=== Section Start ===
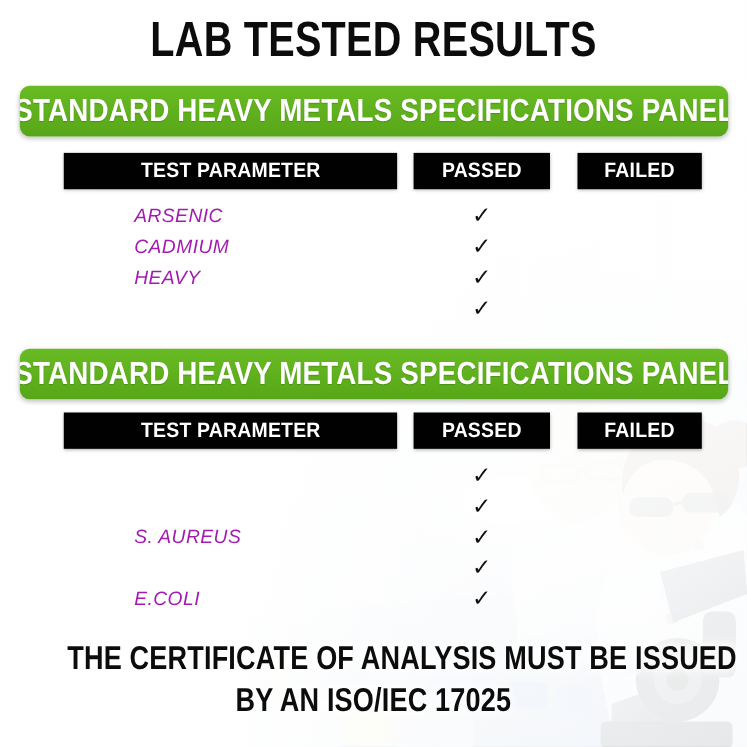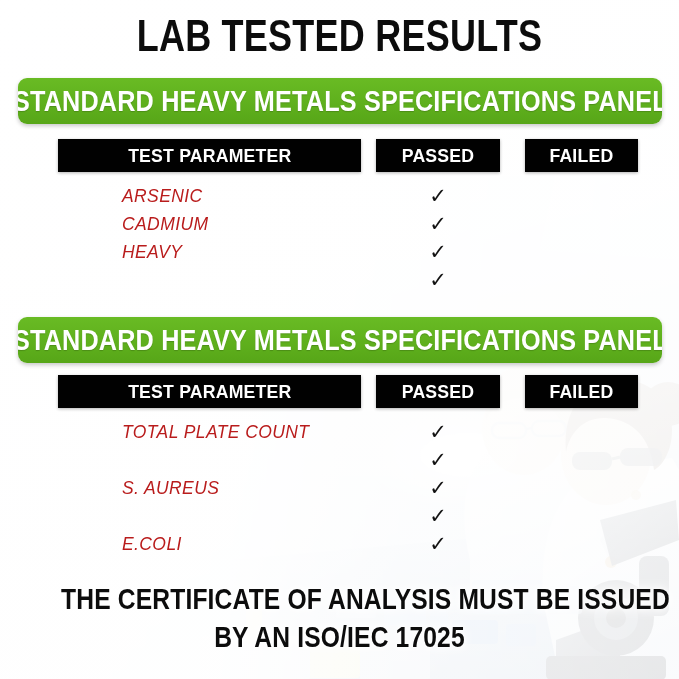--- a/index.html
+++ b/index.html
@@ -136,7 +136,7 @@
     font-size: 17.5px;
     line-height: 28px;
     font-style: italic;
-    color: #b91c1c;
+    color: #a21caf;
     letter-spacing: 0.4px;
     white-space: nowrap;
     text-shadow: 0 0 5px rgba(255,255,255,0.85);

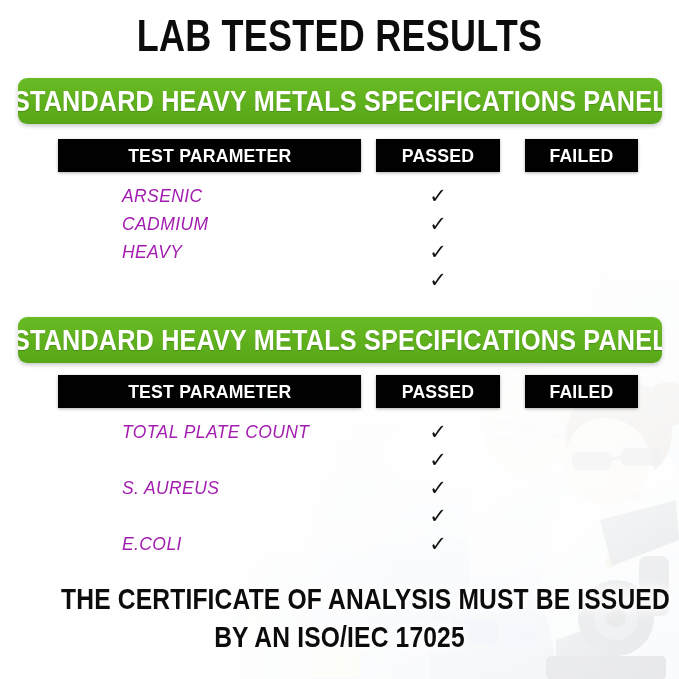--- a/index.html
+++ b/index.html
@@ -335,7 +335,6 @@
 
   <div class="rows" id="rows-2">
     <div class="row">
-      <span class="row-label">TOTAL PLATE COUNT</span>
       <span class="row-check">✓</span>
 
     </div>

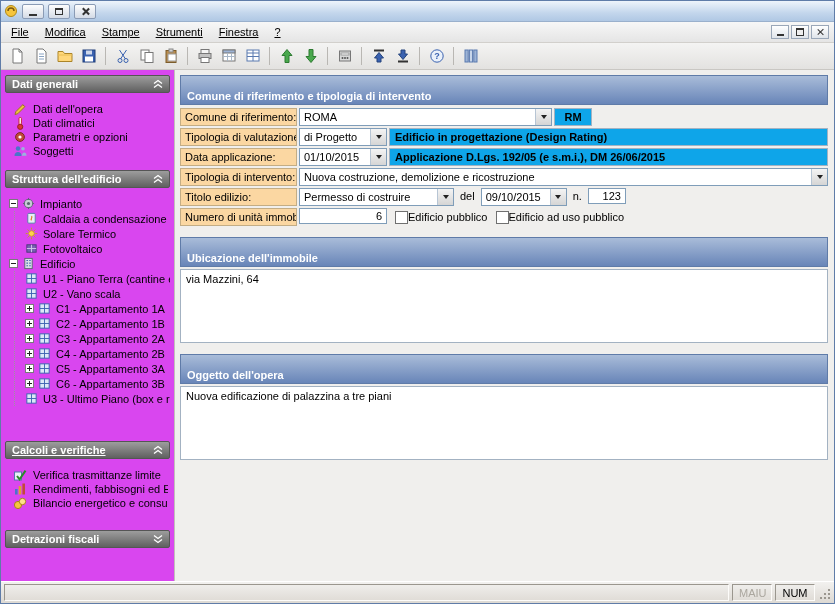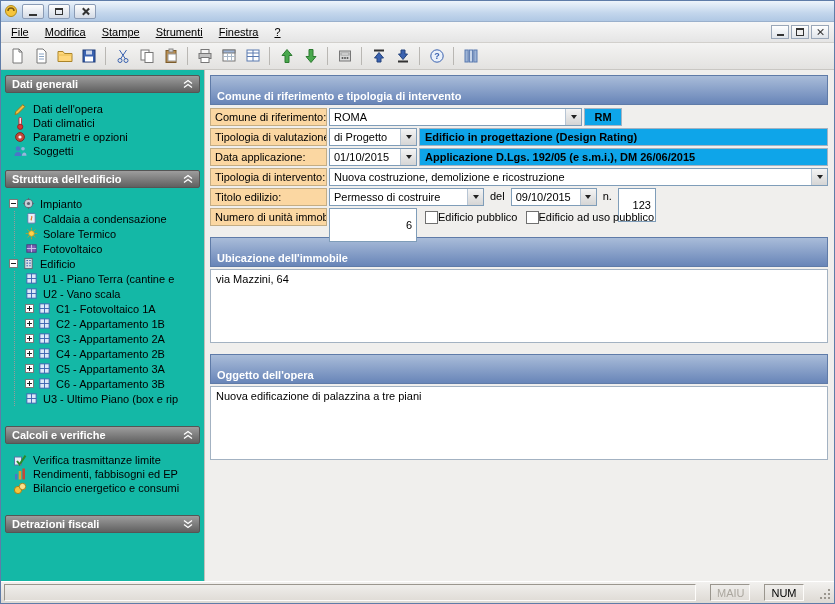--- a/index.html
+++ b/index.html
@@ -41,7 +41,7 @@
   .app-body { flex: 1; display: flex; overflow: hidden; background: #f0efed; }
 
   
-  .sidebar { width: 204px; flex: none; padding: 5px 4px 0 4px; border-right: 1px solid #c2bfba; background: #14b8a6; overflow: hidden; }
+  .sidebar { width: 174px; flex: none; padding: 5px 4px 0 4px; border-right: 1px solid #c2bfba; background: #d946ef; overflow: hidden; }
   .side-hdr { background: linear-gradient(#9d9d9d, #606060); color: #fff; font-weight: bold; padding: 3px 6px; display: flex; align-items: center; border: 1px solid #555; border-radius: 2px; height: 18px; }
   .side-hdr .chev { margin-left: auto; display: flex; }
   .side-items { padding: 9px 2px 12px 8px; display: flex; flex-direction: column; }

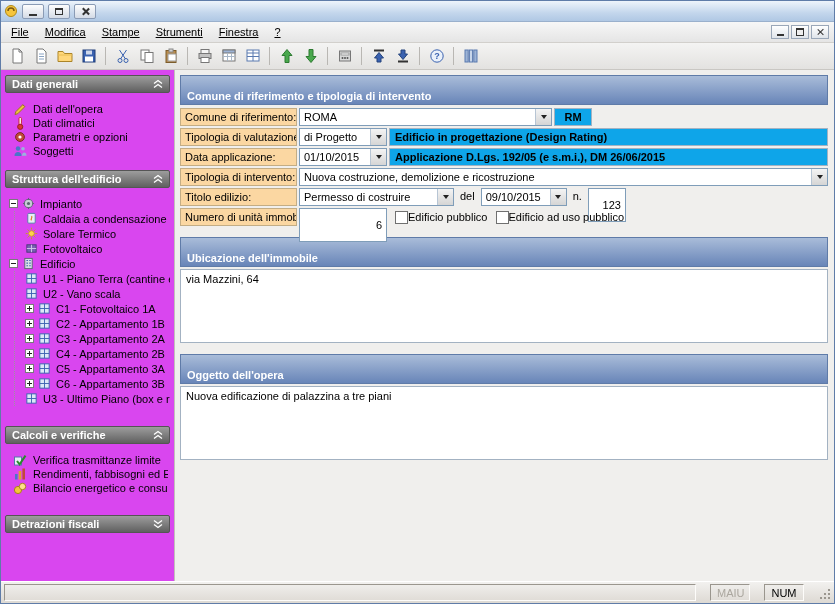--- a/index.html
+++ b/index.html
@@ -68,7 +68,7 @@
   .combo-text { flex: 1; padding: 2px 4px; white-space: nowrap; overflow: hidden; }
   .combo-btn { width: 16px; flex: none; background: linear-gradient(#f4f4f4, #d5d5d5); border-left: 1px solid #b7c5d4; display: flex; align-items: center; justify-content: center; }
   .caret { width: 0; height: 0; border-left: 3.5px solid transparent; border-right: 3.5px solid transparent; border-top: 4px solid #222; }
-  .tinput { border: 1px solid #7f9db9; background: #fff; padding: 2px 4px; font: inherit; height: 34px; }
+  .tinput { border: 1px solid #7f9db9; background: #fff; padding: 2px 4px; font: inherit; height: 16px; }
   .inline-label { padding: 2px 4px; white-space: nowrap; }
   .checkbox { width: 13px; height: 13px; background: #fff; border: 1px solid #707070; align-self: center; flex: none; }
   .check-group { display: flex; align-items: flex-start; margin-left: 6px; }

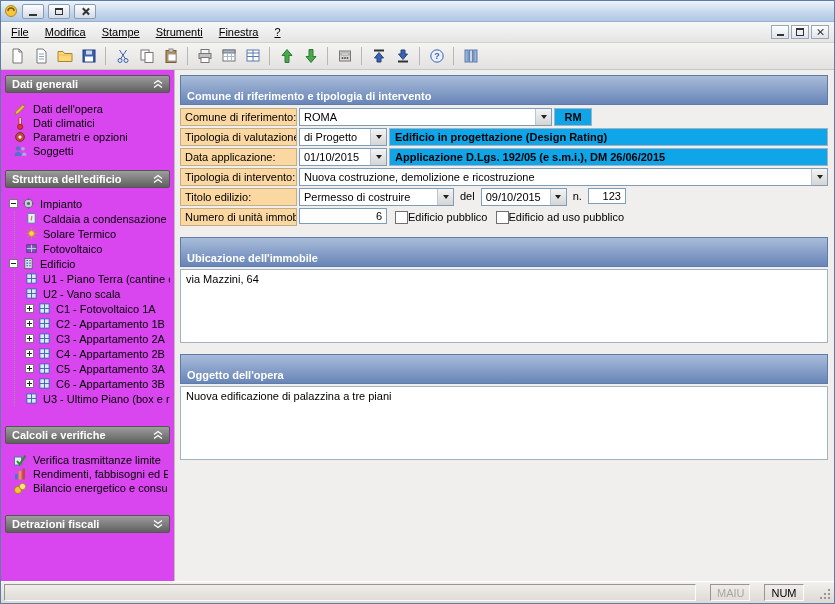--- a/index.html
+++ b/index.html
@@ -384,7 +384,7 @@
                   <path d="M2 7h10M7 2v10" stroke="#3a62b0"></path>
                 </svg>
               </span>
-            <span>C1 - Fotovoltaico 1A</span>
+            <span>C1 - Appartamento 1A</span>
           </div>
           <div class="tnode">
             <span class="exp plus"></span>

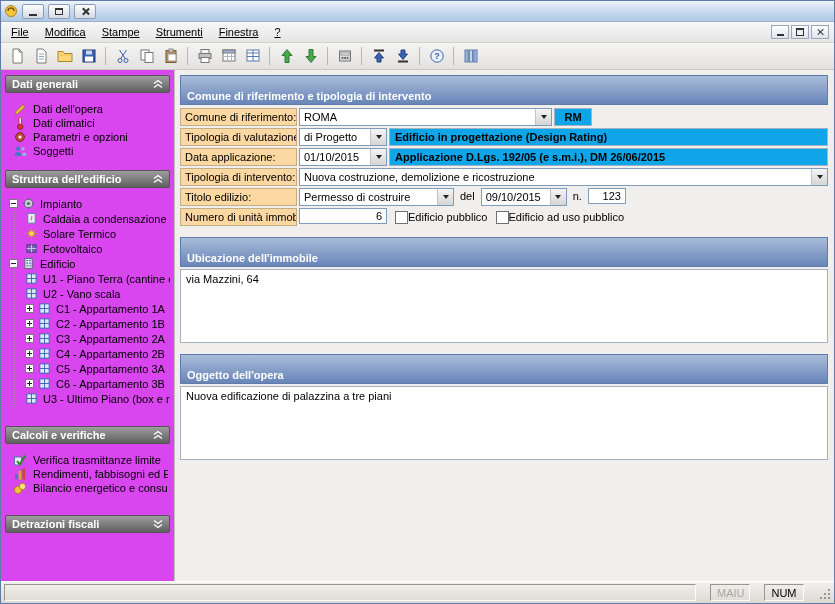--- a/index.html
+++ b/index.html
@@ -448,7 +448,7 @@
         </div>
       </div>
 
-      <div class="side-hdr" style="margin-top:8px;">
+      <div class="side-hdr" style="margin-top:23px;text-decoration:underline;">
         <span>Calcoli e verifiche</span>
         <span class="chev">
             <svg width="10" height="10" viewBox="0 0 10 10">

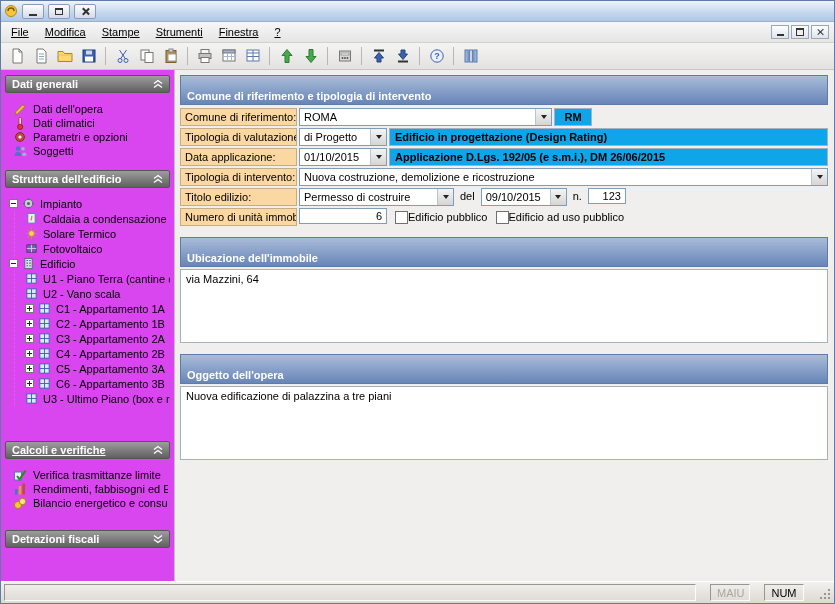--- a/index.html
+++ b/index.html
@@ -76,7 +76,7 @@
   .sect-gap { height: 11px; }
 
   
-  .statusbar { height: 22px; flex: none; background: linear-gradient(#f2f1ef, #ddd9d3); border-top: 1px solid #fff; display: flex; align-items: flex-end; gap: 14px; padding: 2px 2px 2px 3px; }
+  .statusbar { height: 22px; flex: none; background: linear-gradient(#f2f1ef, #ddd9d3); border-top: 1px solid #fff; display: flex; align-items: flex-end; gap: 3px; padding: 2px 2px 2px 3px; }
   .sb-panel { border: 1px solid; border-color: #9a968e #fdfcfa #fdfcfa #9a968e; height: 17px; padding: 2px 6px; }
   .sb-main { flex: 1; }
   .sb-maiu { color: #aba79f; width: 40px; text-align: center; }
=== Section End ===
EXERCISE GOAL -
Reproduce only the lines running from the beginning of the entries above to the line holding "1; padding: 2px", inclusive. Pictures stay out of the copy.

SOLVED EXERCISE -
--- a/index.html
+++ b/index.html
@@ -136,7 +136,7 @@
     font-size: 17.5px;
     line-height: 28px;
     font-style: italic;
-    color: #b91c1c;
+    color: #a21caf;
     letter-spacing: 0.4px;
     white-space: nowrap;
     text-shadow: 0 0 5px rgba(255,255,255,0.85);

--- a/index.html
+++ b/index.html
@@ -335,7 +335,6 @@
 
   <div class="rows" id="rows-2">
     <div class="row">
-      <span class="row-label">TOTAL PLATE COUNT</span>
       <span class="row-check">✓</span>
 
     </div>

--- a/index.html
+++ b/index.html
@@ -41,7 +41,7 @@
   .app-body { flex: 1; display: flex; overflow: hidden; background: #f0efed; }
 
   
-  .sidebar { width: 204px; flex: none; padding: 5px 4px 0 4px; border-right: 1px solid #c2bfba; background: #14b8a6; overflow: hidden; }
+  .sidebar { width: 174px; flex: none; padding: 5px 4px 0 4px; border-right: 1px solid #c2bfba; background: #d946ef; overflow: hidden; }
   .side-hdr { background: linear-gradient(#9d9d9d, #606060); color: #fff; font-weight: bold; padding: 3px 6px; display: flex; align-items: center; border: 1px solid #555; border-radius: 2px; height: 18px; }
   .side-hdr .chev { margin-left: auto; display: flex; }
   .side-items { padding: 9px 2px 12px 8px; display: flex; flex-direction: column; }

--- a/index.html
+++ b/index.html
@@ -68,7 +68,7 @@
   .combo-text { flex: 1; padding: 2px 4px; white-space: nowrap; overflow: hidden; }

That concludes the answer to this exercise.